This is a picture of the interior of Links house, in “The Legend of Zelda: A Link to the Past”. It’s the first room in the game. It looks very good. I will attempt to analyze what they have done to achieve this – what techniques have been applied, and why. Some techniques has been used because they are great artists – and some techniques have been used, because the SNES has very little memory.
First, a little bit about the SNES. The old game consoles got hardware-support for tiles. This means two things; Re-using small pieces of graphics was easily achieved – as the console can flip the tiles horizontally, and vertically, without consuming more memory. The only console in sale today, that still makes use of this – is the Nintendo DS.

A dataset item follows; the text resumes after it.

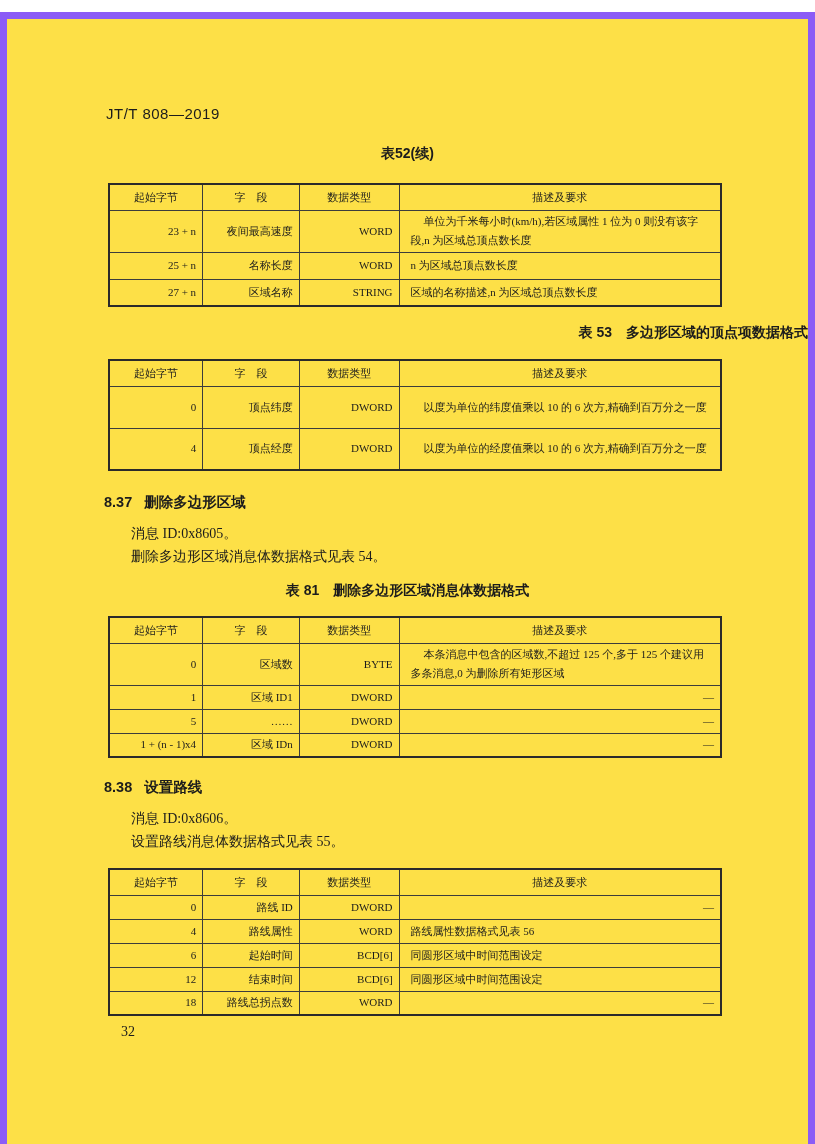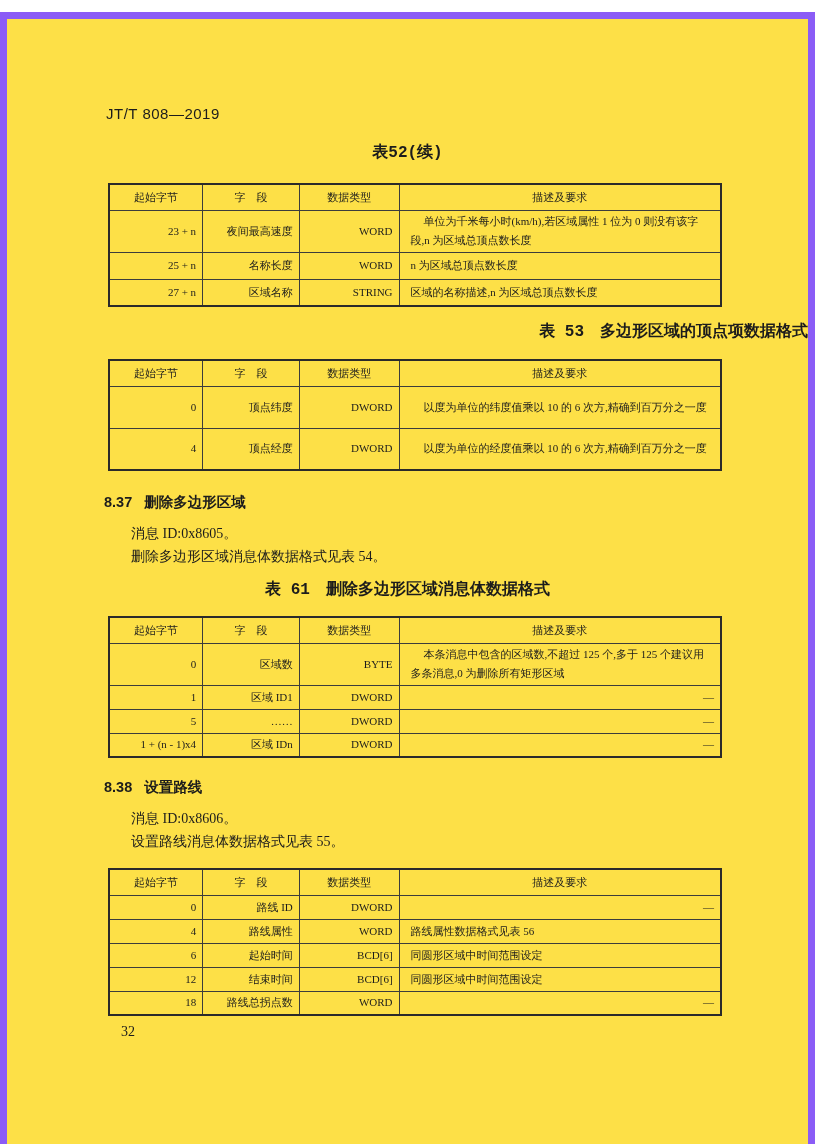"表52(续)" .table-title { font-family: Liberation Mono, monospace -> Liberation Sans, sans-serif; font-size: 16px -> 14px }
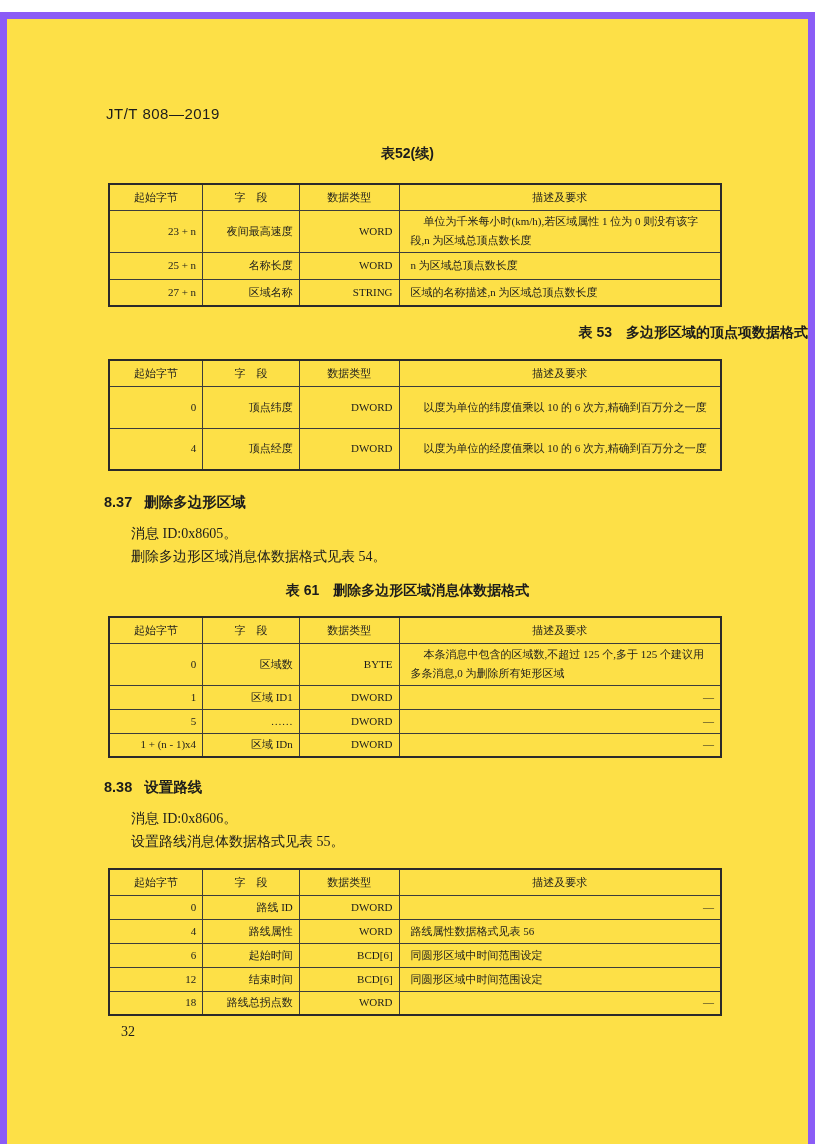"表 61 删除多边形区域消息体数据格式" div.table-title { text: 61 -> 81 }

A screen consists of a grid of tiles. When you look at a grid with 8×8 spacing, you can easily tell that the tiles are being reused. In some places, you’ll see variations that are achieved by just flipping every other tile.
The floor is the simplest pattern in this scene. It is made out of two tiles, simply alternating each other. One can also create this pattern as one 16×16 tile.
The bed is fairly simple. It consists of 6 tiles. The bed is symmetrical, so the right side is just repeating the same tiles as the left side, but flipped horizontally. Rows 2-4 are identical.
This cares to demonstrate some of the limitations the graphic artists were working under. Even though the game looks very good, it’s needless to say that the artist would be able to create more detail if he wasn’t confined to the limitation of maximum X tiles in the tileset. We now know that the bed is symmetrical, because of technical limitations – and not because the artist thought it was the best way to draw a bed. You will find this literally everywhere in 16-bit era games.
It still looks good, but it was also a sacrifice to make room for more art. Unless you are making graphics for a platform with strict limitations on how detailed your graphics can be – you should remember that this is not a compromise you need to deal with. You may chose to do so, for your own reasons – e.g. you want to mimic the 16-bit era graphics more accurately. But you don’t have to. You’re free to ignore it.